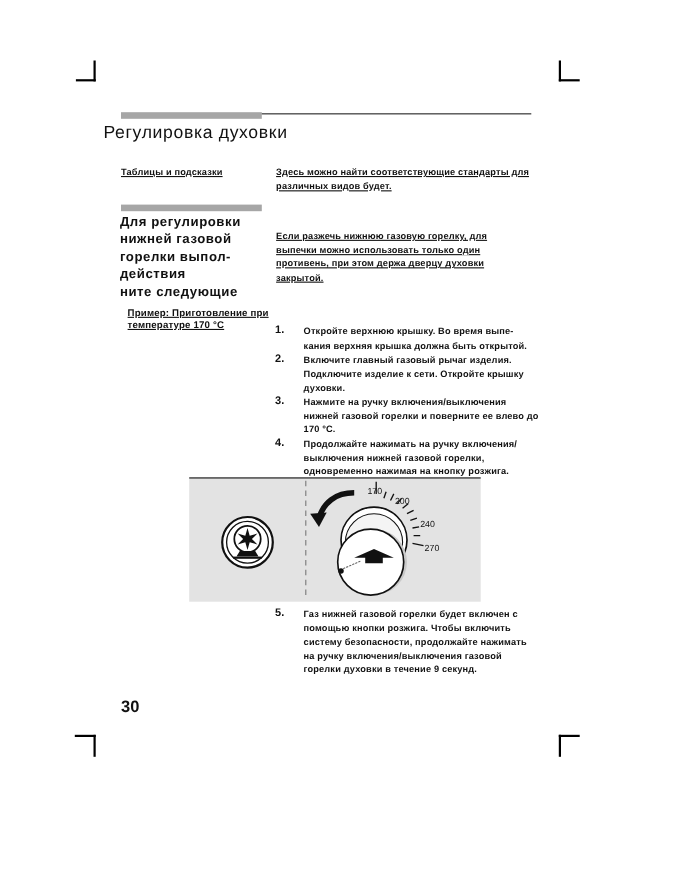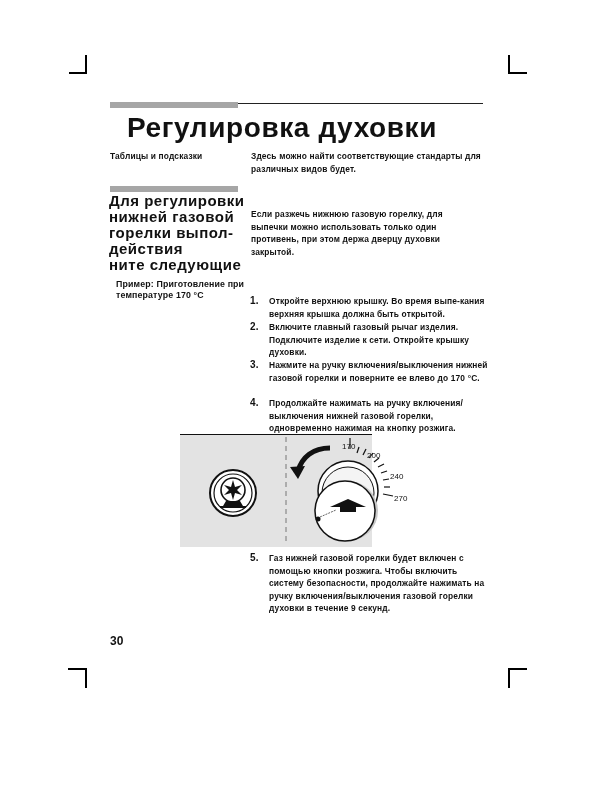--- a/index.html
+++ b/index.html
@@ -9,7 +9,7 @@
   .crop { position: absolute; background: #000; }
   .hbar-grey { position: absolute; background: #a6a6a6; }
   .hline { position: absolute; background: #222; height: 1px; }
-  .title { position: absolute; left: 127px; top: 112px; font-size: 28px; font-weight: bold;
+  .title { position: absolute; left: 94px; top: 112px; font-size: 16px; font-weight: normal;
            letter-spacing: 0.6px; white-space: nowrap; }
   .small { font-size: 8.4px; font-weight: bold; line-height: 12.6px; letter-spacing: 0.15px; }
   .side-heading { position: absolute; left: 109px; top: 193px; width: 140px; font-size: 15px;

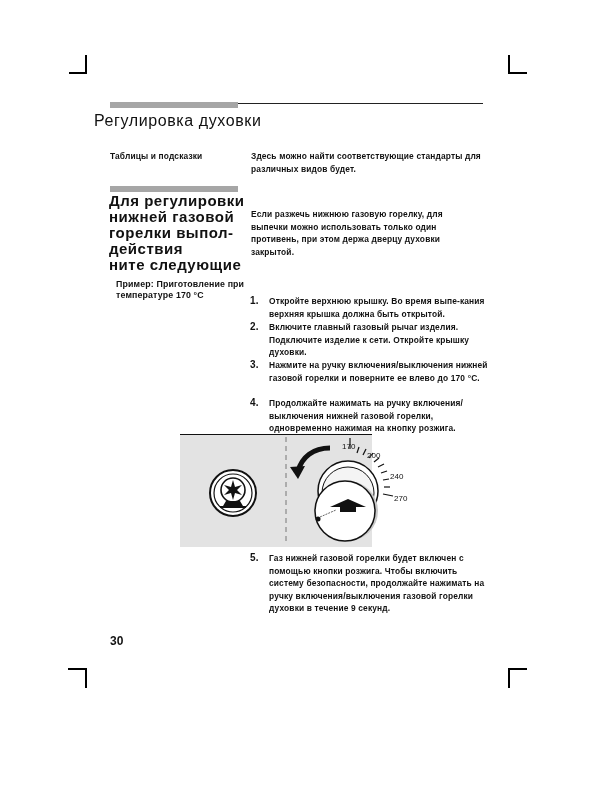--- a/index.html
+++ b/index.html
@@ -5,7 +5,7 @@
   html, body { margin: 0; padding: 0; background: #ffffff; }
   body { width: 612px; height: 792px; position: relative; overflow: hidden;
          font-family: "Liberation Sans", sans-serif; color: #111; }
-  .abs { position: absolute; }
+  .abs { position: absolute; text-decoration: underline; }
   .crop { position: absolute; background: #000; }
   .hbar-grey { position: absolute; background: #a6a6a6; }
   .hline { position: absolute; background: #222; height: 1px; }

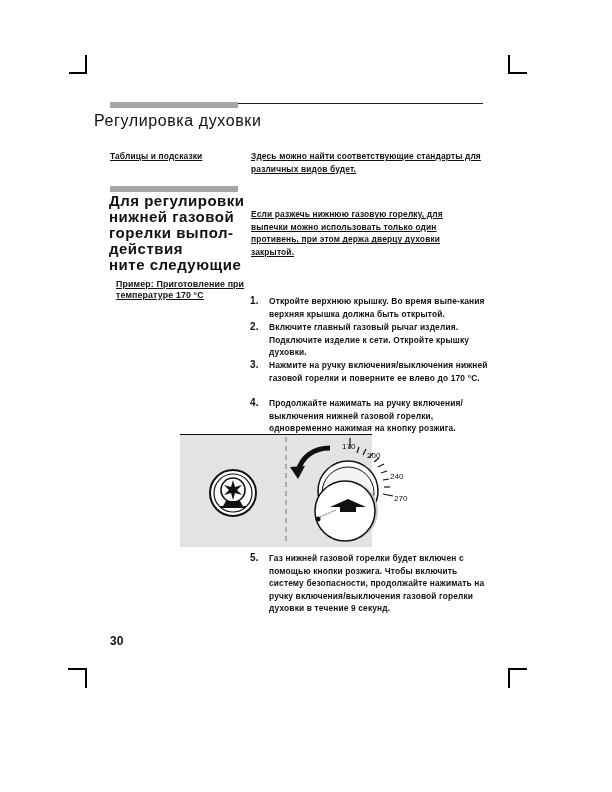--- a/index.html
+++ b/index.html
@@ -12,7 +12,7 @@
   .title { position: absolute; left: 94px; top: 112px; font-size: 16px; font-weight: normal;
            letter-spacing: 0.6px; white-space: nowrap; }
   .small { font-size: 8.4px; font-weight: bold; line-height: 12.6px; letter-spacing: 0.15px; }
-  .side-heading { position: absolute; left: 109px; top: 193px; width: 140px; font-size: 15px;
+  .side-heading { position: absolute; left: 109px; top: 193px; width: 140px; font-size: 12px;
                   font-weight: bold; line-height: 16px; letter-spacing: 0.5px; }
   .step { position: absolute; left: 250px; width: 240px; }
   .step .num { position: absolute; left: 0; top: 0; font-size: 10px; font-weight: bold; }

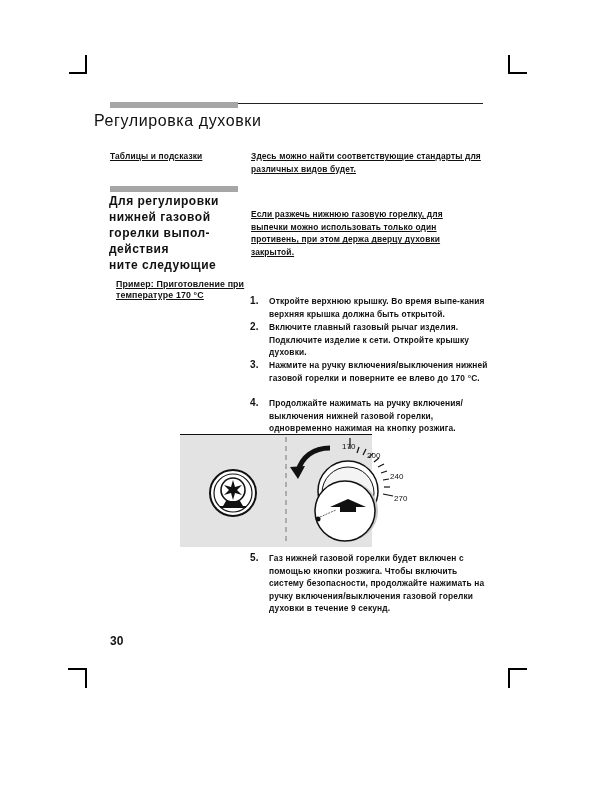--- a/index.html
+++ b/index.html
@@ -16,7 +16,7 @@
                   font-weight: bold; line-height: 16px; letter-spacing: 0.5px; }
   .step { position: absolute; left: 250px; width: 240px; }
   .step .num { position: absolute; left: 0; top: 0; font-size: 10px; font-weight: bold; }
-  .step .txt { margin-left: 19px; }
+  .step .txt { margin-left: 26px; }
   .fig { position: absolute; left: 180px; top: 434px; width: 192px; height: 112px;
          background: #e3e3e3; border-top: 1.5px solid #111; }
   .page-num { position: absolute; left: 110px; top: 634px; font-size: 12px; font-weight: bold; }

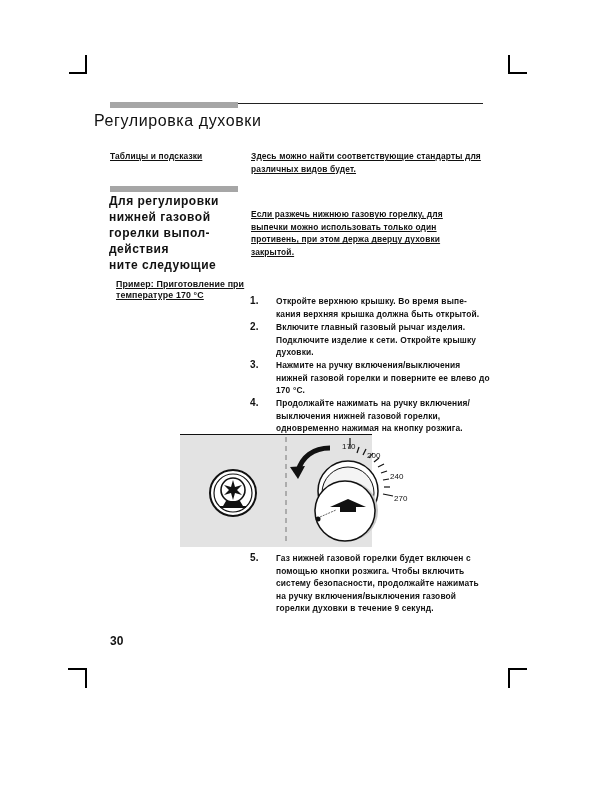--- a/index.html
+++ b/index.html
@@ -17,7 +17,7 @@
   .step { position: absolute; left: 250px; width: 240px; }
   .step .num { position: absolute; left: 0; top: 0; font-size: 10px; font-weight: bold; }
   .step .txt { margin-left: 26px; }
-  .fig { position: absolute; left: 180px; top: 434px; width: 192px; height: 112px;
+  .fig { position: absolute; left: 172px; top: 434px; width: 265px; height: 112px;
          background: #e3e3e3; border-top: 1.5px solid #111; }
   .page-num { position: absolute; left: 110px; top: 634px; font-size: 12px; font-weight: bold; }
 </style>

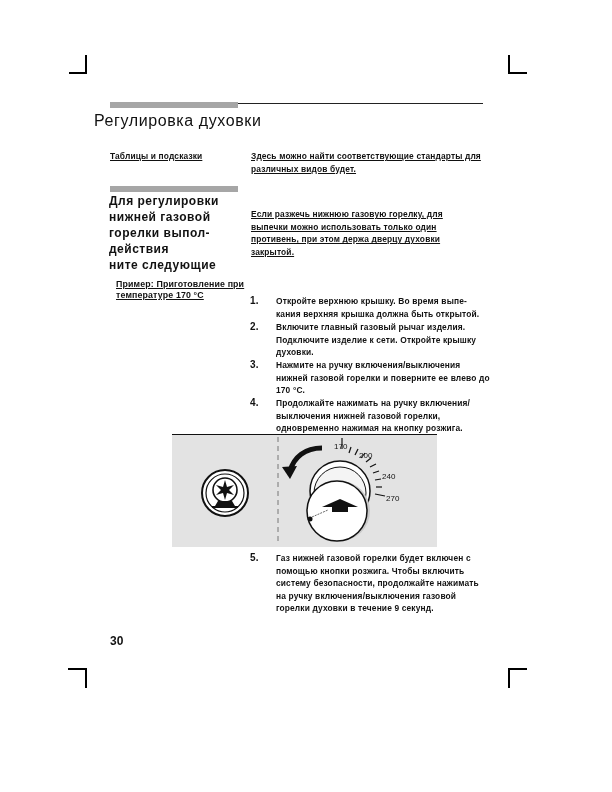--- a/index.html
+++ b/index.html
@@ -19,7 +19,7 @@
   .step .txt { margin-left: 26px; }
   .fig { position: absolute; left: 172px; top: 434px; width: 265px; height: 112px;
          background: #e3e3e3; border-top: 1.5px solid #111; }
-  .page-num { position: absolute; left: 110px; top: 634px; font-size: 12px; font-weight: bold; }
+  .page-num { position: absolute; left: 110px; top: 634px; font-size: 15px; font-weight: bold; }
 </style>
 </head>
 <body>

[Goal of the exercise]: For each line of the listing that holds the word "body", show that line.

[Written response]:
   html, body { margin: 0; padding: 0; background: #ffffff; }
   body { width: 612px; height: 792px; position: relative; overflow: hidden;
 <body>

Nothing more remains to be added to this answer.